Joan and Gordon Bergy’s Story:
The Gift of Vision
When diabetic retinopathy began to take a toll on Gordon Bergy’s sight, the UW faculty member’s role switched abruptly; the physician became the patient. And a teaching aid, too. His physician, James Kinyoun, M.D., brought trainees into the exam room to learn from Dr. Bergy’s case. He enjoyed it, remembers his wife, Joan Bergy. “Gordon had a great sense of the value of teaching.”
The Bergys’ connection with Dr. Kinyoun and with the UW Medicine eye clinic was important to the couple. And even though Gordon Bergy, M.D., Res.’49, passed away a few years ago, Joan retains a strong interest in the Department of Ophthalmology and the UW Medicine Eye Institute. Such a strong interest, in fact, that she has made significant investments in their work.
First, she created the Joan and Gordon Bergy, M.D., Lectureship in the Vision Sciences — an educational legacy Dr. Bergy would have been proud of. More recently, she decided to make a gift through her will to support ophthalmology.
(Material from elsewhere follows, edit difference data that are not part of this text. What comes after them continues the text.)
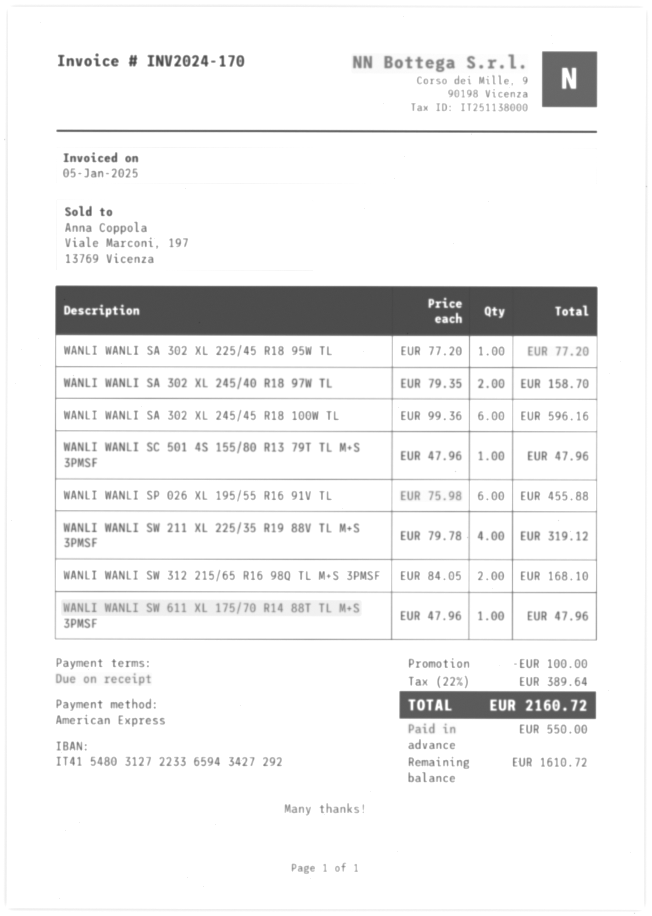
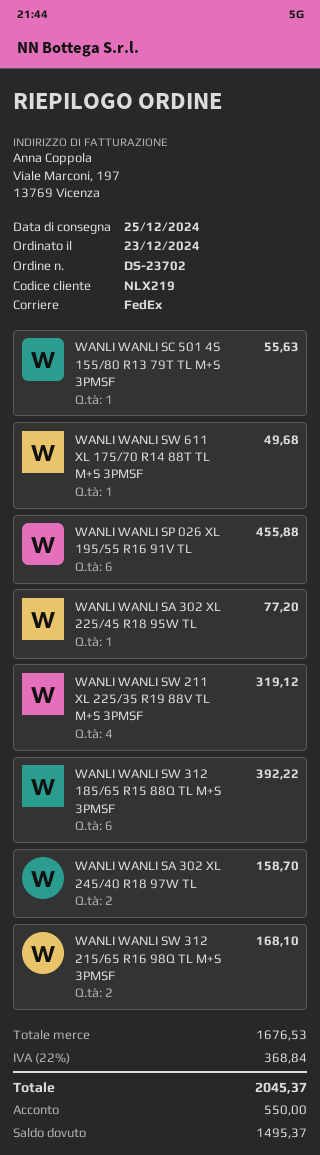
WANLI WANLI SA 302 XL 245/45 R18 100W TL: 6 for 596.16 -> none
WANLI WANLI SC 501 4S 155/80 R13 79T TL M+S 3PMSF: 1 for 47.96 -> 1 for 55.63
WANLI WANLI SW 611 XL 175/70 R14 88T TL M+S 3PMSF: 1 for 47.96 -> 1 for 49.68
WANLI WANLI SW 312 185/65 R15 88Q TL M+S 3PMSF: none -> 6 for 392.22
discount: 100.00 -> none
tax: 22% = 389.64 -> 22% = 368.84
total: 2160.72 -> 2045.37
balance: 1610.72 -> 1495.37

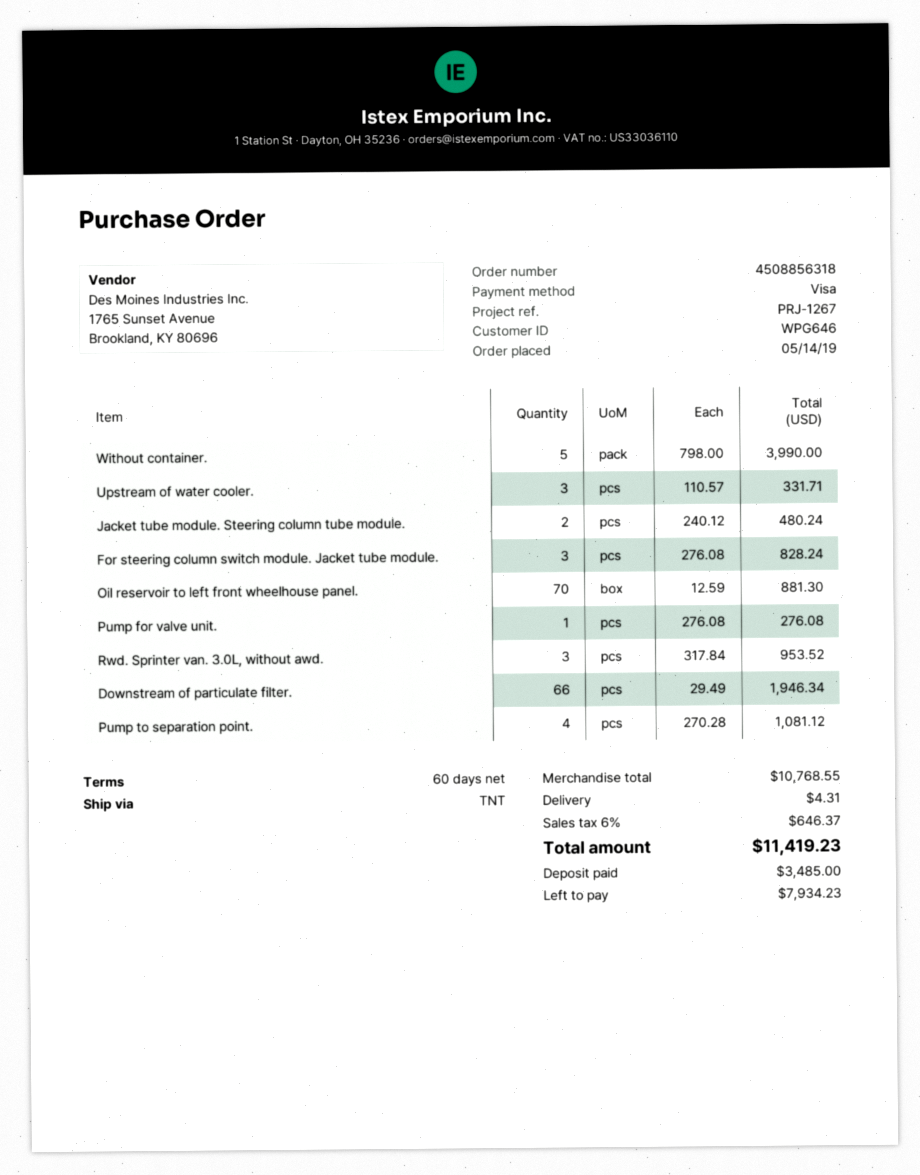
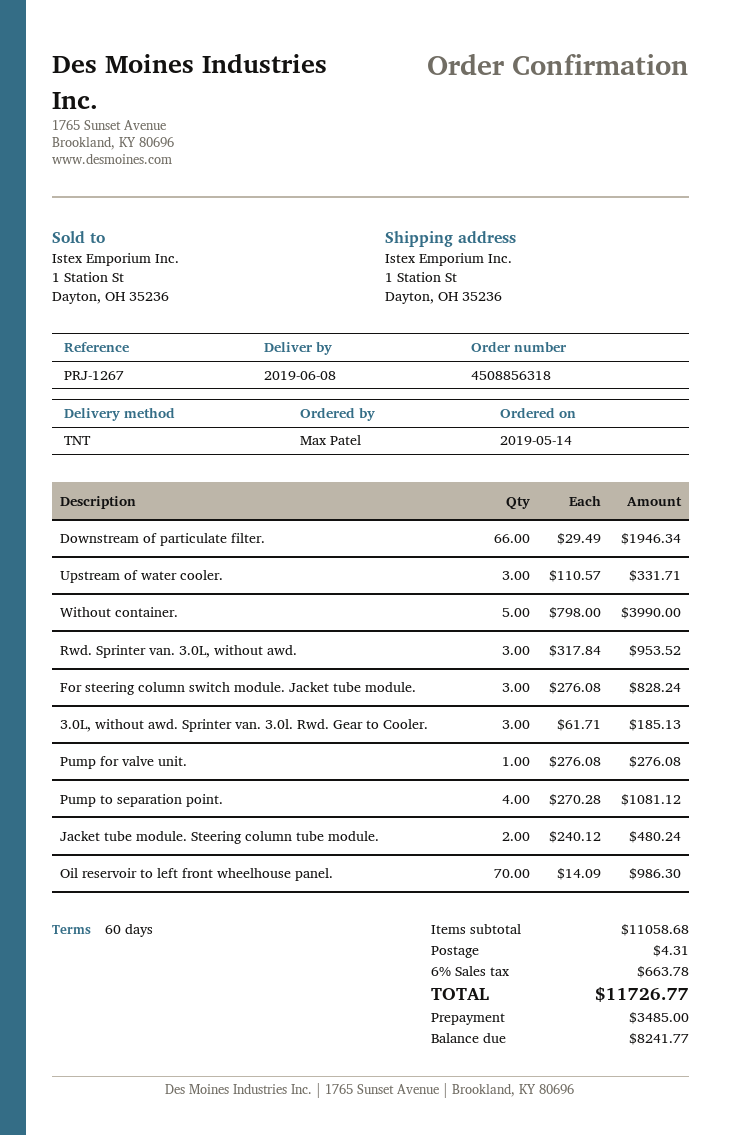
Oil reservoir to left front wheelhouse panel.: 70 x 12.59 = 881.30 -> 70 x 14.09 = 986.30
3.0L, without awd. Sprinter van. 3.0l. Rwd. Gear to Cooler.: none -> 3 x 61.71 = 185.13
subtotal: 10768.55 -> 11058.68
tax: 6% = 646.37 -> 6% = 663.78
total: 11419.23 -> 11726.77
balance: 7934.23 -> 8241.77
“Well, it’s essential that you have a plan,” says the youthful-looking octogenarian. “I’d be nervous if I didn’t have a plan in place at my age! And what could be more important than the gift of vision?”
If the desire to have a plan prompted Joan to make a planned gift, so did inspiration. She remembers hearing the director of the eye institute, Russell Van Gelder, M.D., Ph.D., talk about the power of research. “He thinks that in 40 or 50 years, many types of eye disease will be eliminated,” she says.
“To be part of the group of people who makes this happen is a warm, wonderful, exciting feeling,” Joan says. “What we do for ourselves dies with us, but what we give to others lives on.”